#### To do
Leaving out pictures, output exactly the lines below from the one that has "[262,160,377,174] infinitely-looping ->" through the one that has "[40,183,120,200] Description: ->", and nothing else.

#### Entries supplied
--*--

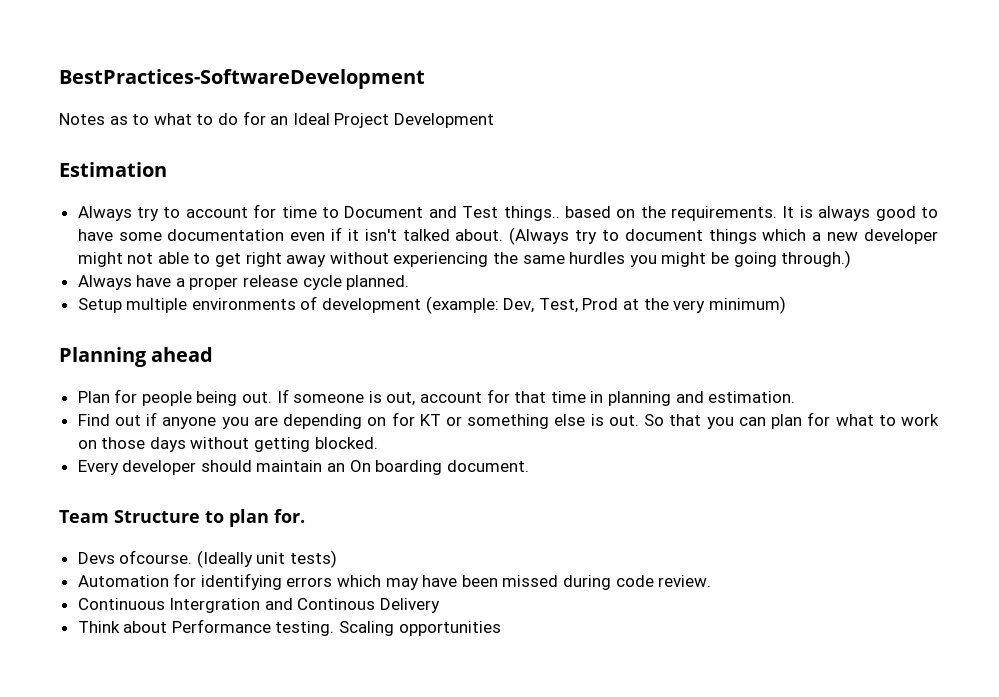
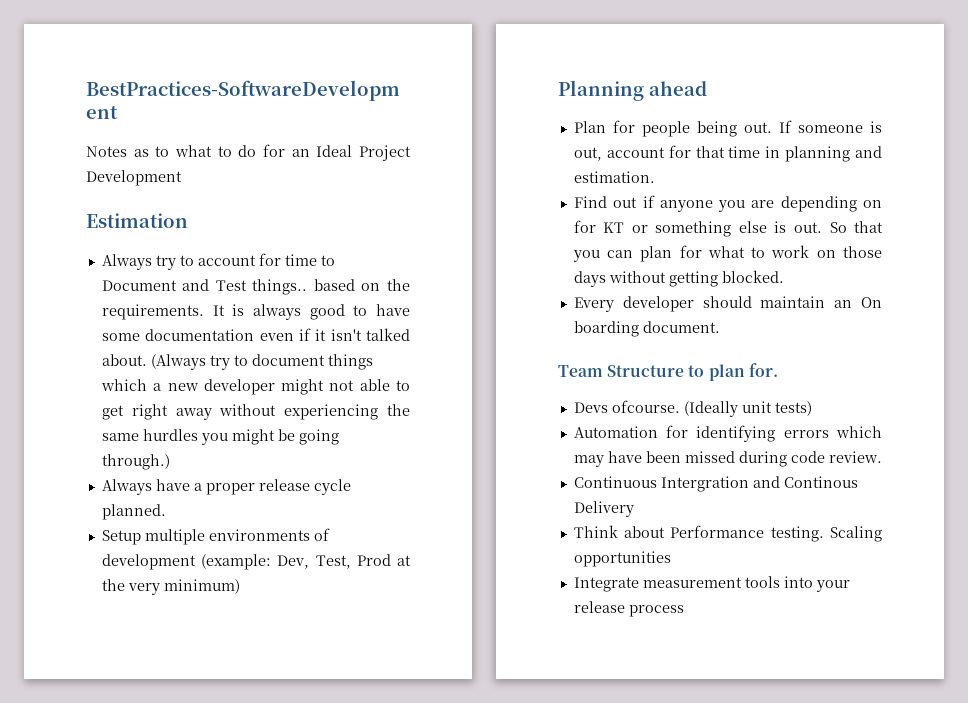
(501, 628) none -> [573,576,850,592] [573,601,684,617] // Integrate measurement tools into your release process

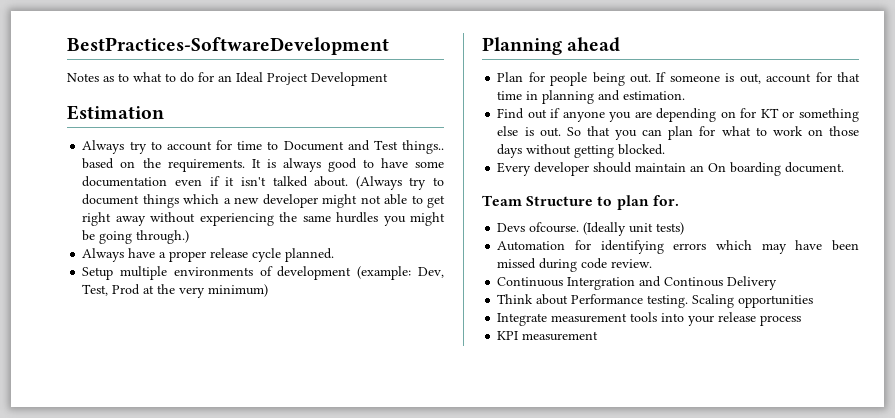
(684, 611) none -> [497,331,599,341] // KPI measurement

--*--

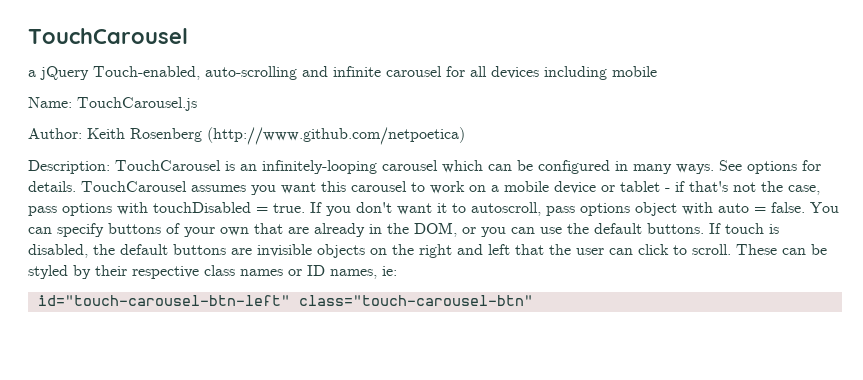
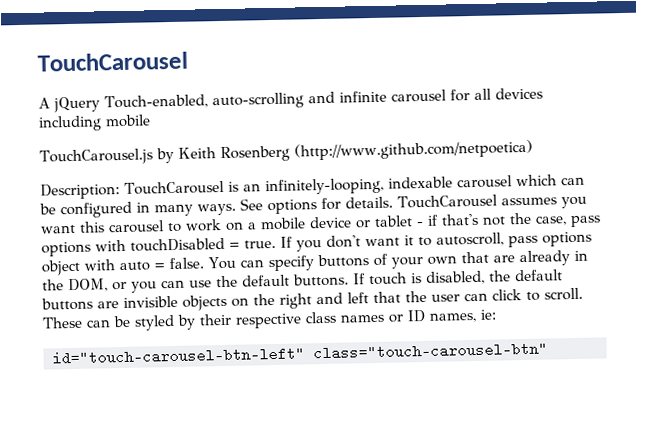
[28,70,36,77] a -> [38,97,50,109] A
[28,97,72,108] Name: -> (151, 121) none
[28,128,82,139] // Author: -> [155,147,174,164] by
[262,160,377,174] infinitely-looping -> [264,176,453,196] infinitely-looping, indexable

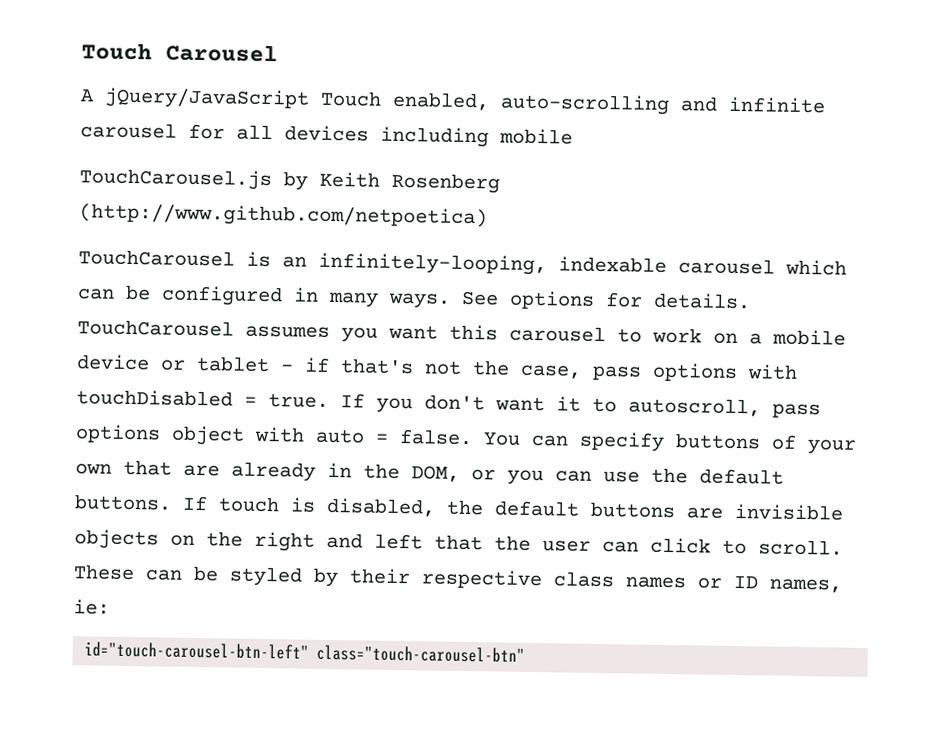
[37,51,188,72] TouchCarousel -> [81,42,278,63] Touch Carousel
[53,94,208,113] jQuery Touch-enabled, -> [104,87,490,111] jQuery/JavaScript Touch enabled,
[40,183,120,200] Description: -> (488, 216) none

--*--

#### Answer section
[262,160,377,174] infinitely-looping -> [264,176,453,196] infinitely-looping, indexable

[37,51,188,72] TouchCarousel -> [81,42,278,63] Touch Carousel
[53,94,208,113] jQuery Touch-enabled, -> [104,87,490,111] jQuery/JavaScript Touch enabled,
[40,183,120,200] Description: -> (488, 216) none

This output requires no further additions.